Une culture de sécurité intégrée
Dans cet ensemble le management fixe les objectifs et fournit à ses subordonnés les moyens matériels et humains d’agir en temps utile. Il crée également une organisation qui doit coordonner les activités de chacun, en profitant au mieux des qualités complémentaires des individus. Celle-ci sollicite le management qui est amené sans cesse à ajuster et décider (arbitrage collectif si nécessaire). L’organisation est vivante et doit avoir la capacité de réagir à toutes les situations, même imprévues, en faisant appel à l’intelligence collective et adaptative de tous ses membres pour rattraper des situations critiques. Les collaborateurs doivent saisir l’importance de leur rôle dans l’activité en cours ou dans les objectifs à atteindre. Avec un management de proximité qui donne du sens à l’action, ils seront plus efficaces, se coordonneront mieux dans l’organisation, et seront à même de prendre des décisions à leur niveau permettant en cela à l’organisation de mieux résister aux événements néfastes. Dans ce contexte, un équilibre subtil est à trouver entre la sécurité réglée (basée sur le formalisme, les procédures, les équipements et les automatismes) et la sécurité gérée (s’appuyant sur la capacité d’anticipation, la faculté d’initiative et d’adaptation des individus et de l’organisation).
Conclusion : Quelles pistes d’avenir pour la cybersécurité ?
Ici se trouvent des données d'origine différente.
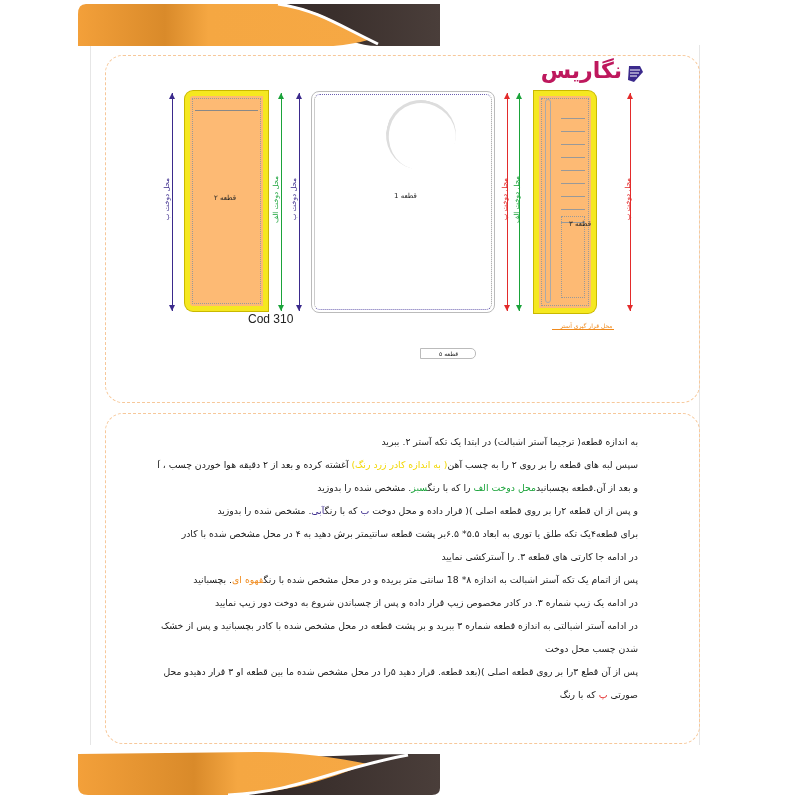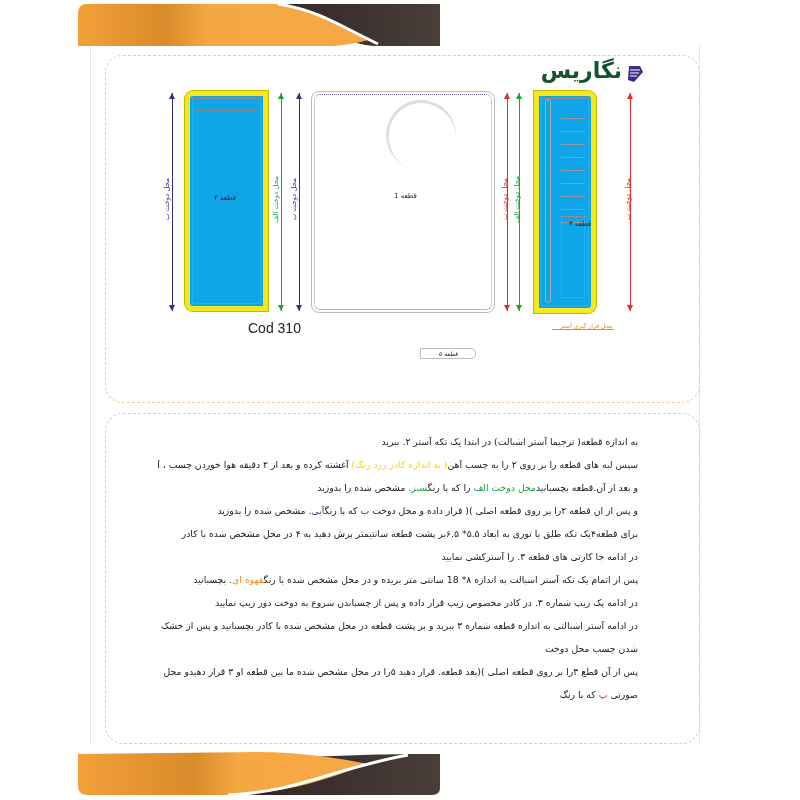--- a/index.html
+++ b/index.html
@@ -14,7 +14,7 @@
   .panel.text { left: 105px; top: 413px; width: 595px; height: 331px; }
 
   .logo { position: absolute; left: 556px; top: 58px; width: 90px; height: 32px; }
-  .logo-text { position: absolute; right: 24px; top: 0; color: #14532d; font-family: "DejaVu Sans", sans-serif; font-weight: bold; font-size: 22px; direction: rtl; letter-spacing: -1px; }
+  .logo-text { position: absolute; right: 24px; top: 0; color: #be185d; font-family: "DejaVu Sans", sans-serif; font-weight: bold; font-size: 22px; direction: rtl; letter-spacing: -1px; }
   .logo-icon { position: absolute; right: 0; top: 6px; width: 20px; height: 22px; }
 
   

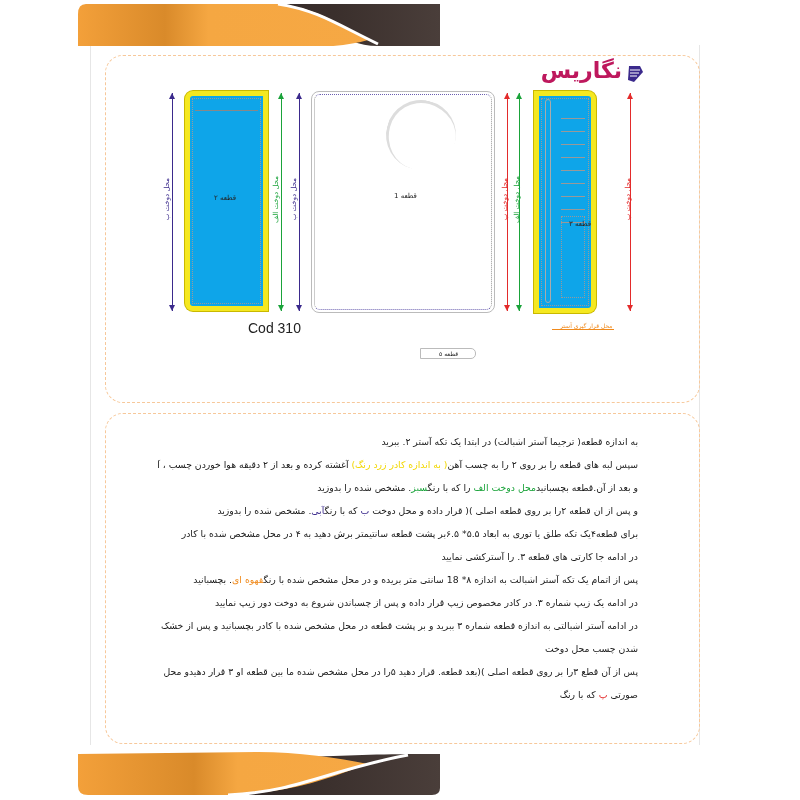--- a/index.html
+++ b/index.html
@@ -19,7 +19,7 @@
 
   
   .piece { position: absolute; }
-  .yellow-frame { border: 5px solid #f5e820; background: #0ea5e9; box-shadow: 0 0 0 1px #c9b800; text-align: center; }
+  .yellow-frame { border: 5px solid #f5e820; background: #fdba74; box-shadow: 0 0 0 1px #c9b800; text-align: center; }
   .stitch { position: absolute; inset: 2px; border: 1px dotted #9a9a9a; }
   .piece-label { position: absolute; font-size: 7px; color: #222; direction: rtl; white-space: nowrap; }
 

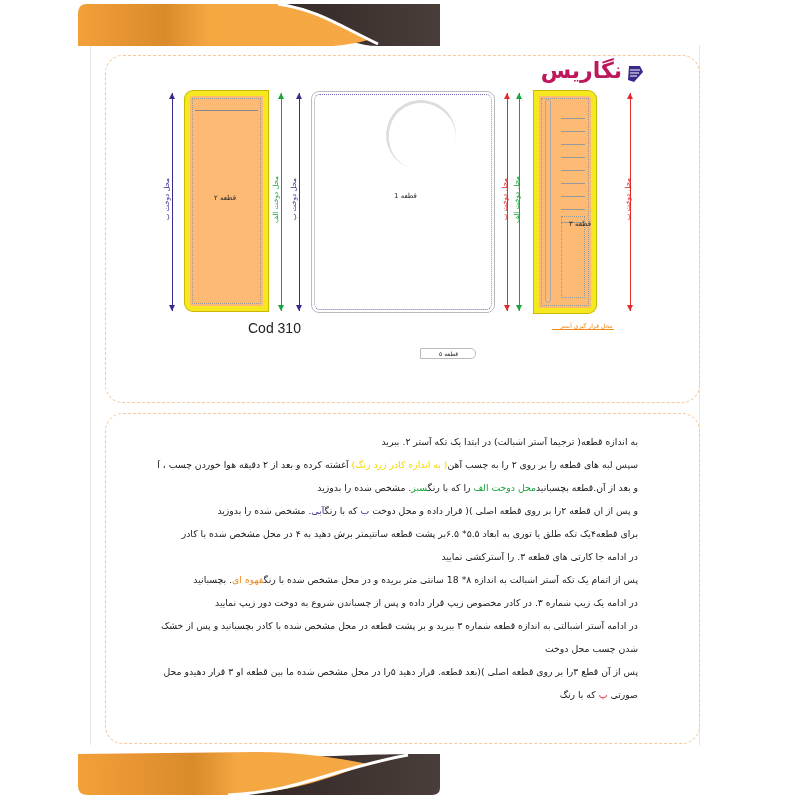--- a/index.html
+++ b/index.html
@@ -29,7 +29,7 @@
   .arrow-down { border-top: 6px solid; }
   .dim-label { position: absolute; font-size: 7px; writing-mode: vertical-rl; transform: rotate(180deg); white-space: nowrap; direction: rtl; }
 
-  .code-label { position: absolute; left: 248px; top: 320px; font-size: 14px; color: #222; font-family: "Liberation Sans", sans-serif; }
+  .code-label { position: absolute; left: 248px; top: 312px; font-size: 12px; color: #222; font-family: "Liberation Sans", sans-serif; }
 
   .instructions { position: absolute; left: 158px; top: 430px; width: 480px; direction: rtl; text-align: right; font-size: 9.3px; line-height: 23px; color: #1a1a1a; font-family: "DejaVu Sans", sans-serif; }
   .instructions .line { white-space: nowrap; overflow: hidden; }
Ces derniers points, relatifs à la culture d’entreprise et au bon équilibre « sécurité réglée – sécurité gérée », représentent l’état de l’art en matière de sécurité industrielle sur lequel travaillent, depuis bien des années, des organismes experts (ICSI/FONCSI, IMdR). Force est de constater que le milieu de la cybersécurité est encore peu impliqué dans ces réflexions, alors que l’information et les technologies associées doivent être considérées comme un actif stratégique de l’entreprise jouant un rôle de plus en plus important dans la maîtrise des risques. Un meilleur échange entre ces deux mondes constitue donc un enjeu de taille pour la cybersécurité dans les années à venir. Notons que cette question, abordée ici sous l’angle des cyber-attaques, serait tout aussi pertinente en ce qui concerne la continuité d’activité et les autres menaces environnementales.